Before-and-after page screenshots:
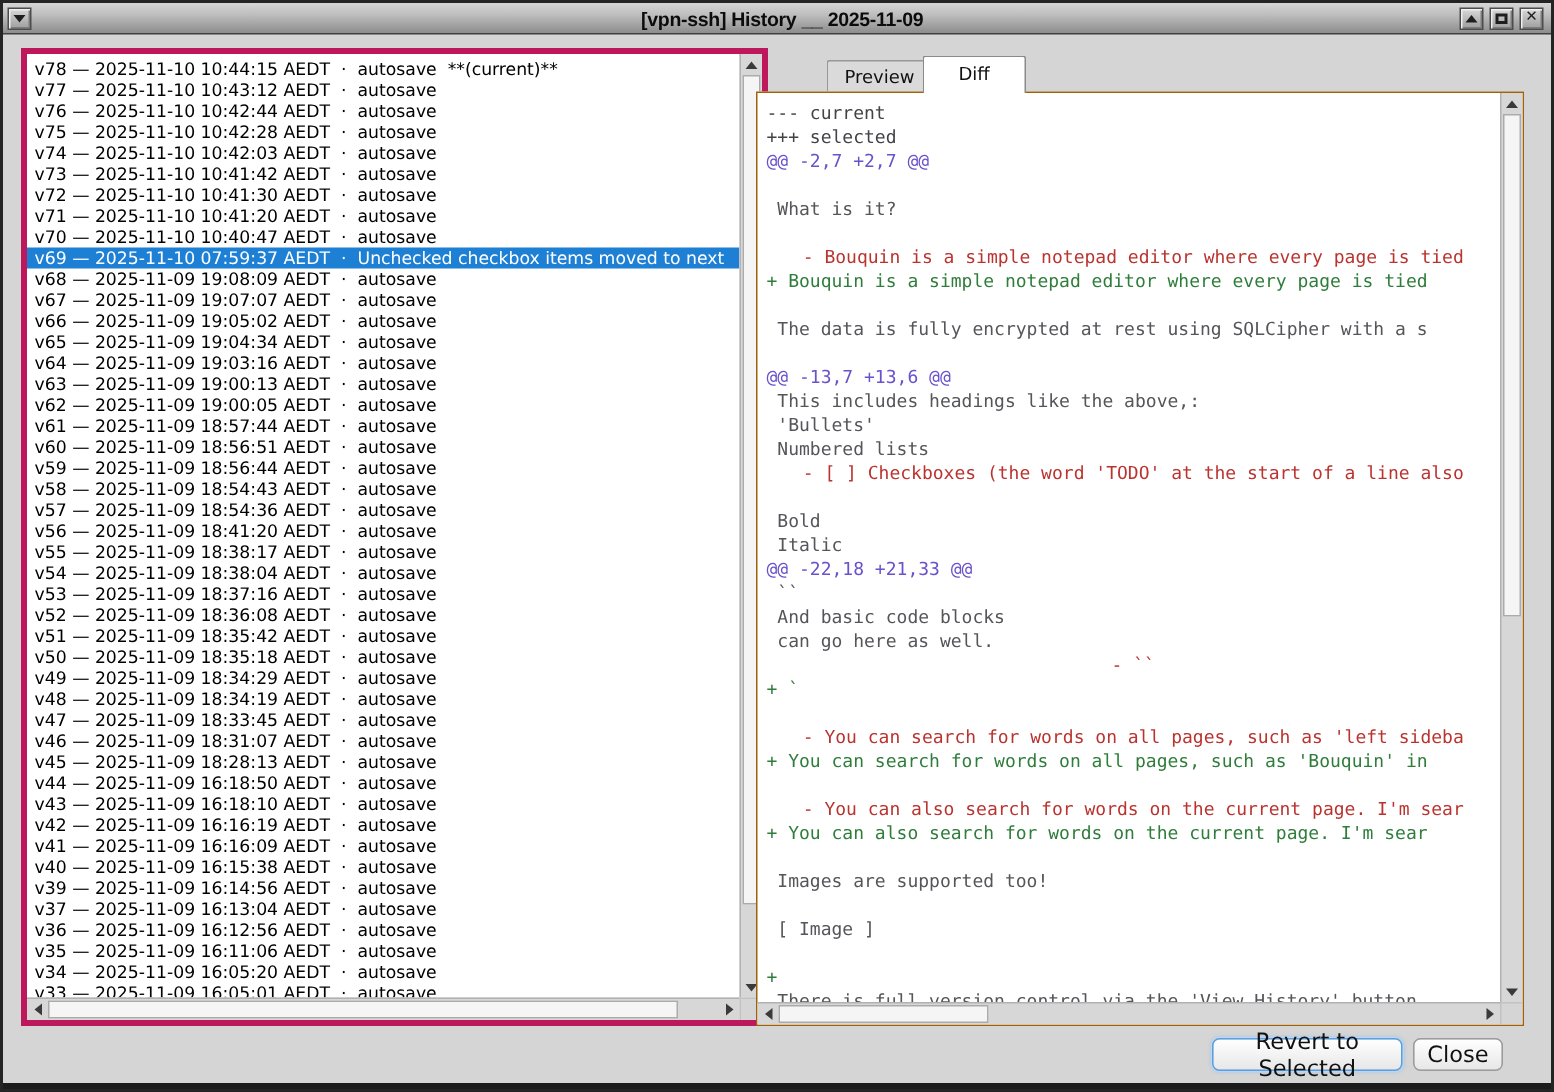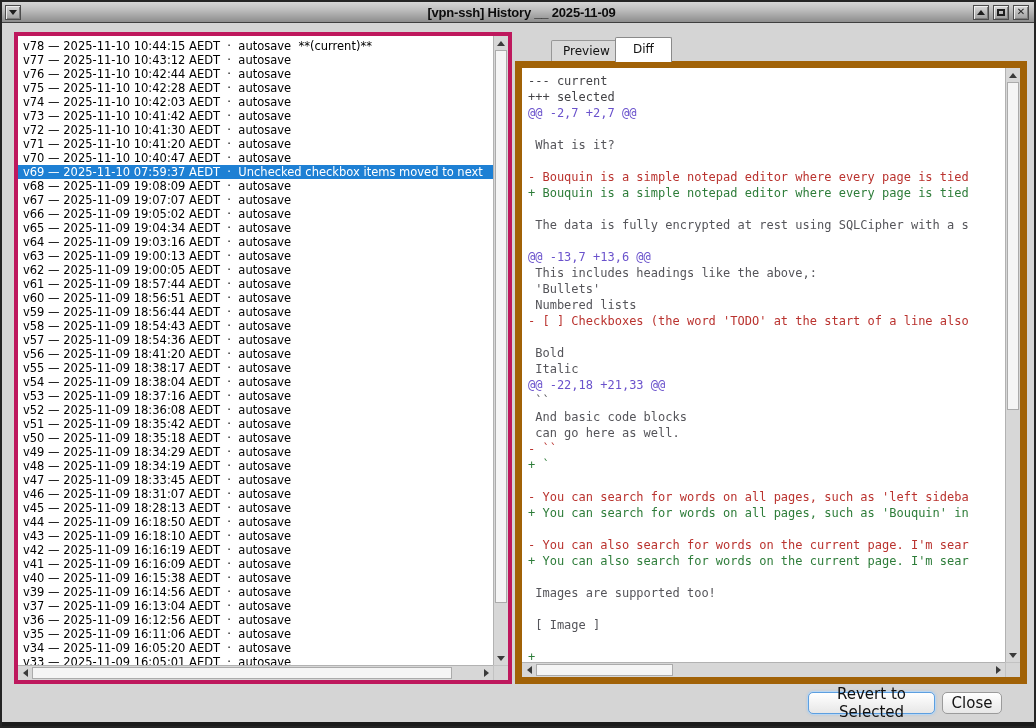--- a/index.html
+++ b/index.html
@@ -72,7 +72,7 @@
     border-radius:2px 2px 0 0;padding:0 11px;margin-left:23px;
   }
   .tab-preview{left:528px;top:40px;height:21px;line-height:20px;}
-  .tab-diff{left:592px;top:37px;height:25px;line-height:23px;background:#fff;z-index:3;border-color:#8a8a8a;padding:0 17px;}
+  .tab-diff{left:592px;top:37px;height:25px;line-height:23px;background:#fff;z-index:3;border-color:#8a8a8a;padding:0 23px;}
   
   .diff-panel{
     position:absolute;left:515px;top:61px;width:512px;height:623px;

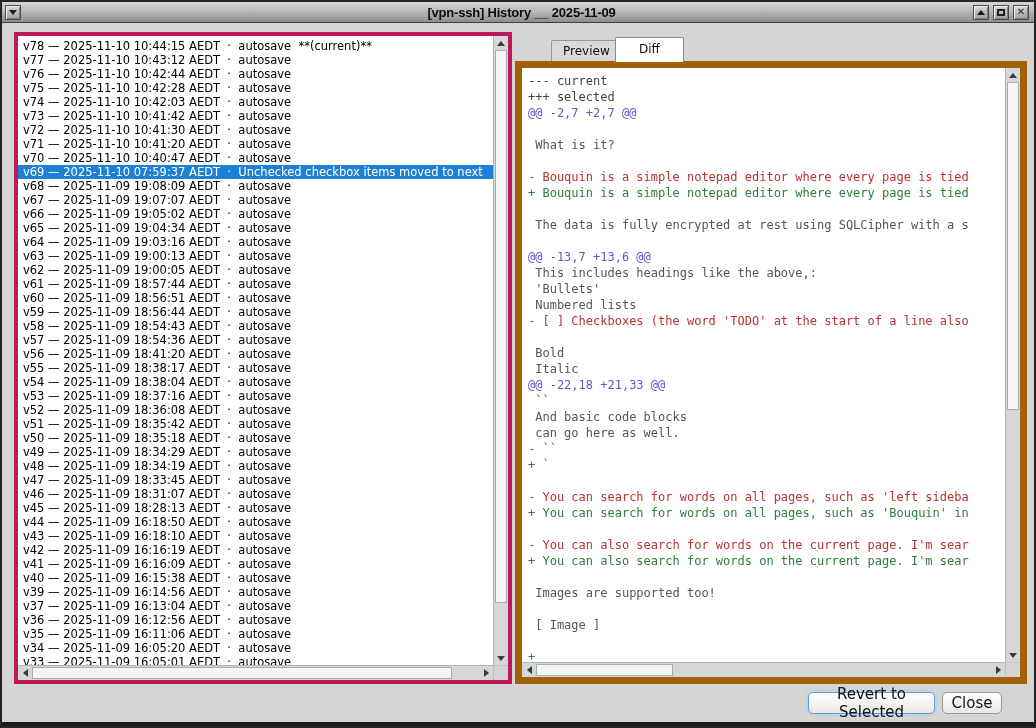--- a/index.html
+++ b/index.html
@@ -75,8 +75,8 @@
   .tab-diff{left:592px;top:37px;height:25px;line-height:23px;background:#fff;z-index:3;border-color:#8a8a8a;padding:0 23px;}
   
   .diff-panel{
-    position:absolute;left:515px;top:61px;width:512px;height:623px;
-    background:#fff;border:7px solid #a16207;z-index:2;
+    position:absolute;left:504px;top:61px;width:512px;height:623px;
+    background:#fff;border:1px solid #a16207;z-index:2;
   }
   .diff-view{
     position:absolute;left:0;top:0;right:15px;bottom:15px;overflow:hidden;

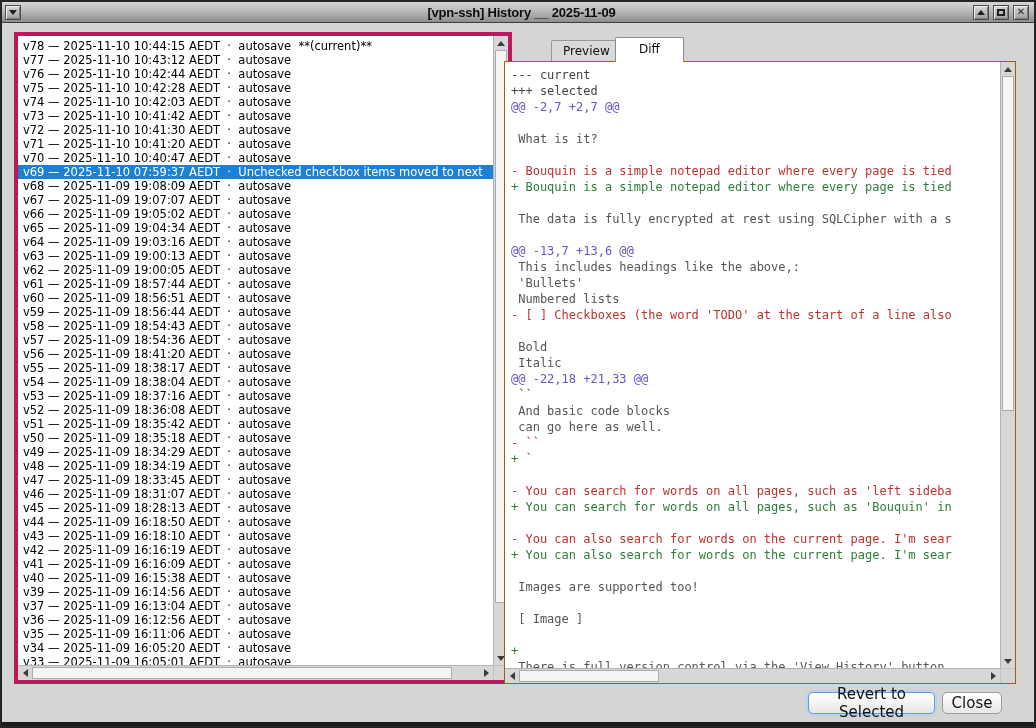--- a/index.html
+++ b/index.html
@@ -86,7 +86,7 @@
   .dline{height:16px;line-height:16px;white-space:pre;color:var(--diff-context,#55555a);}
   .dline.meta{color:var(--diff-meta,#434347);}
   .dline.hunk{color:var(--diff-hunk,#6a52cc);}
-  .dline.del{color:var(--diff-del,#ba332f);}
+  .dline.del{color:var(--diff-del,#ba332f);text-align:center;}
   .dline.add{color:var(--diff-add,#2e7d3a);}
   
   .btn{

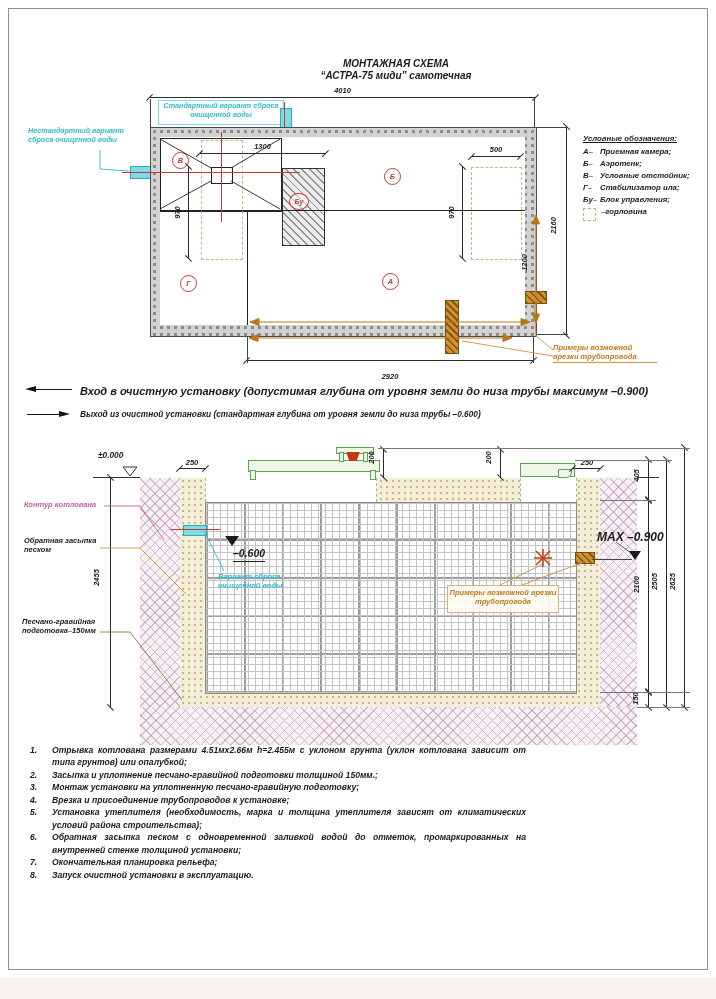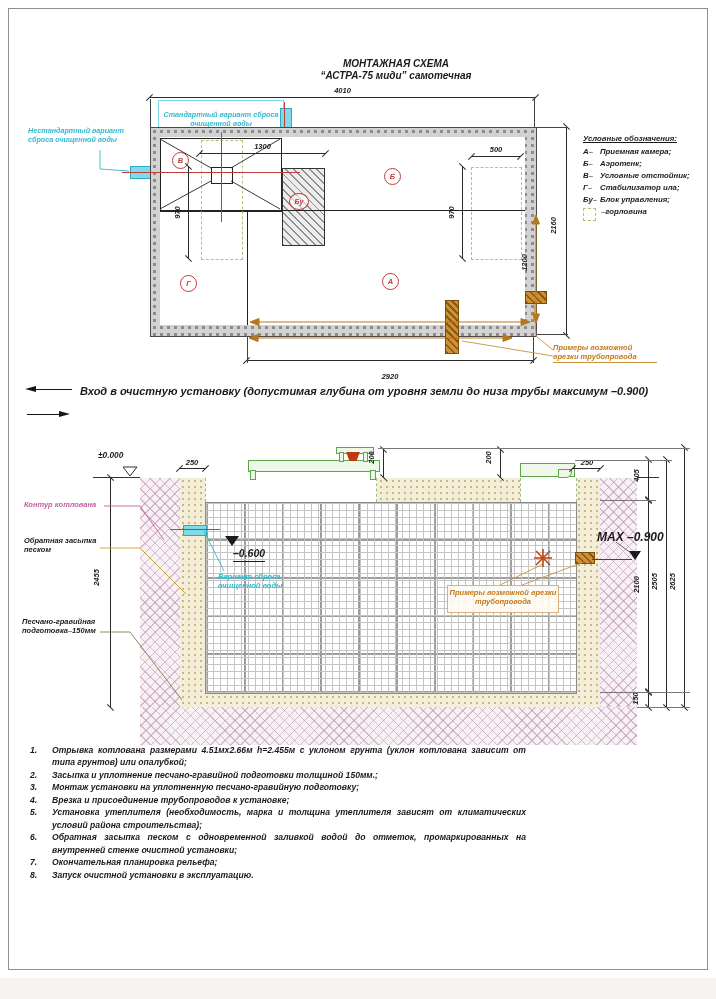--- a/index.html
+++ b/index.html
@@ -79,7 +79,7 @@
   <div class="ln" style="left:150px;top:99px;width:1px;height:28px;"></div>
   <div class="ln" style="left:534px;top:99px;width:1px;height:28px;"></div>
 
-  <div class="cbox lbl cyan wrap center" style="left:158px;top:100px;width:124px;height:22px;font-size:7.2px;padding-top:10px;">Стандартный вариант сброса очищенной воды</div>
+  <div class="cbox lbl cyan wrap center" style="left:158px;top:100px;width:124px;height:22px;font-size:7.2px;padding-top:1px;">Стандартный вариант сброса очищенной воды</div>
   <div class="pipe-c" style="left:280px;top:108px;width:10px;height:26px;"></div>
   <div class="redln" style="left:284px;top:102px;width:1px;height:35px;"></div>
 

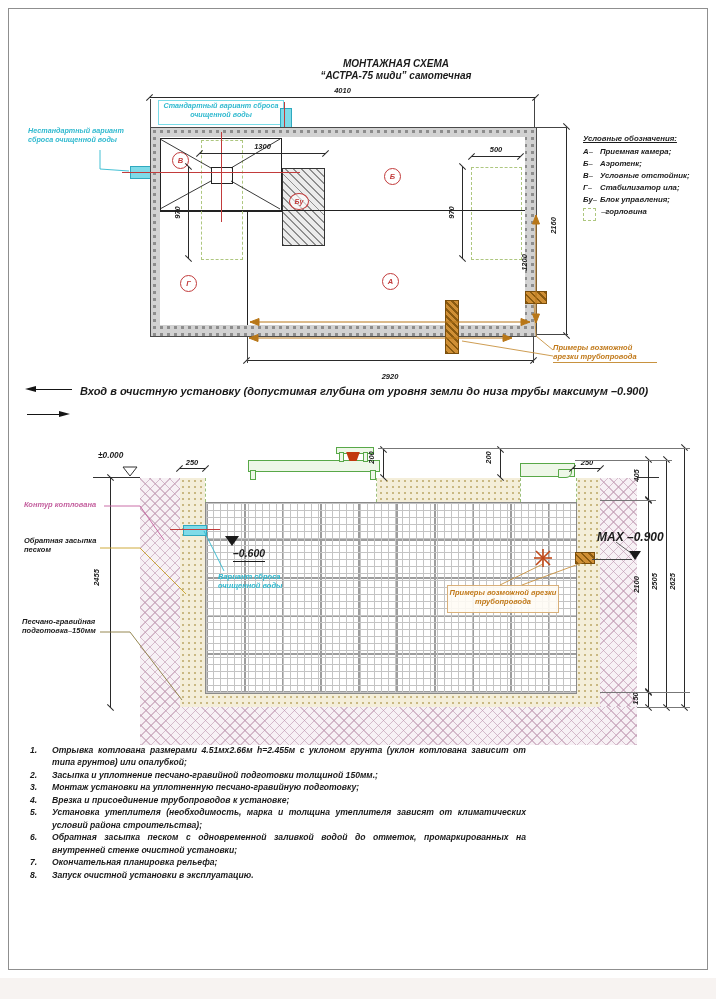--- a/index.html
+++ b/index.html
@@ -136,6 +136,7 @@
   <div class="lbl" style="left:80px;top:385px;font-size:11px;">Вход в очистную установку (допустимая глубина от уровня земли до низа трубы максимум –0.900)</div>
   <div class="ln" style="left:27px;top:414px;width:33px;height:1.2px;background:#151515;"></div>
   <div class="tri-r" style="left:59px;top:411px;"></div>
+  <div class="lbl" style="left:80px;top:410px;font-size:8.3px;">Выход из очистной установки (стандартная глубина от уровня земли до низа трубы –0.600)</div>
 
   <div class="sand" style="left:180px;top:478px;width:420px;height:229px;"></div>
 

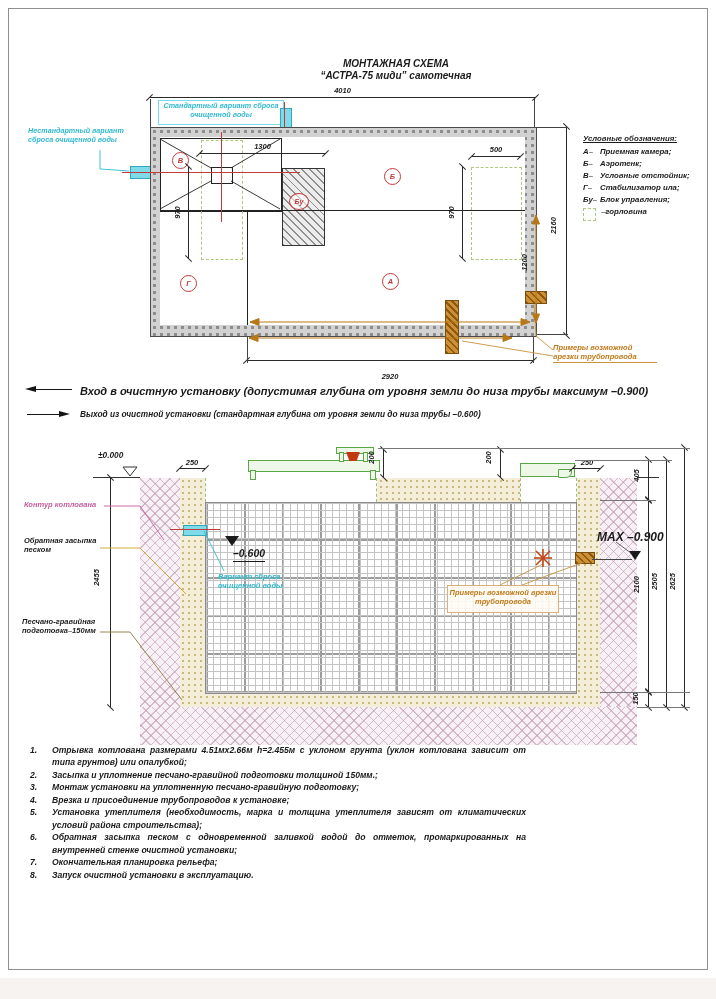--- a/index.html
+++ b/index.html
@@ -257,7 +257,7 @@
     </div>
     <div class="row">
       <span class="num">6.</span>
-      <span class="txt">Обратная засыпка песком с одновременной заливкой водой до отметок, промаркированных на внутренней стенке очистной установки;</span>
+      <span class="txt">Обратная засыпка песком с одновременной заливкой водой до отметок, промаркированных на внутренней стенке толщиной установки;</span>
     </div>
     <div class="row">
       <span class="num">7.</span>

◆ YOUR GOAL: What you return must match the lines above from the one with "-136,6 +136,7 @@" through the one with "стенке очистной установки;</span>" exactly, with both ends included and the pictures excluded.

◆ OUTPUT OF THE TASK:
@@ -136,6 +136,7 @@
   <div class="lbl" style="left:80px;top:385px;font-size:11px;">Вход в очистную установку (допустимая глубина от уровня земли до низа трубы максимум –0.900)</div>
   <div class="ln" style="left:27px;top:414px;width:33px;height:1.2px;background:#151515;"></div>
   <div class="tri-r" style="left:59px;top:411px;"></div>
+  <div class="lbl" style="left:80px;top:410px;font-size:8.3px;">Выход из очистной установки (стандартная глубина от уровня земли до низа трубы –0.600)</div>
 
   <div class="sand" style="left:180px;top:478px;width:420px;height:229px;"></div>
 

--- a/index.html
+++ b/index.html
@@ -257,7 +257,7 @@
     </div>
     <div class="row">
       <span class="num">6.</span>
-      <span class="txt">Обратная засыпка песком с одновременной заливкой водой до отметок, промаркированных на внутренней стенке очистной установки;</span>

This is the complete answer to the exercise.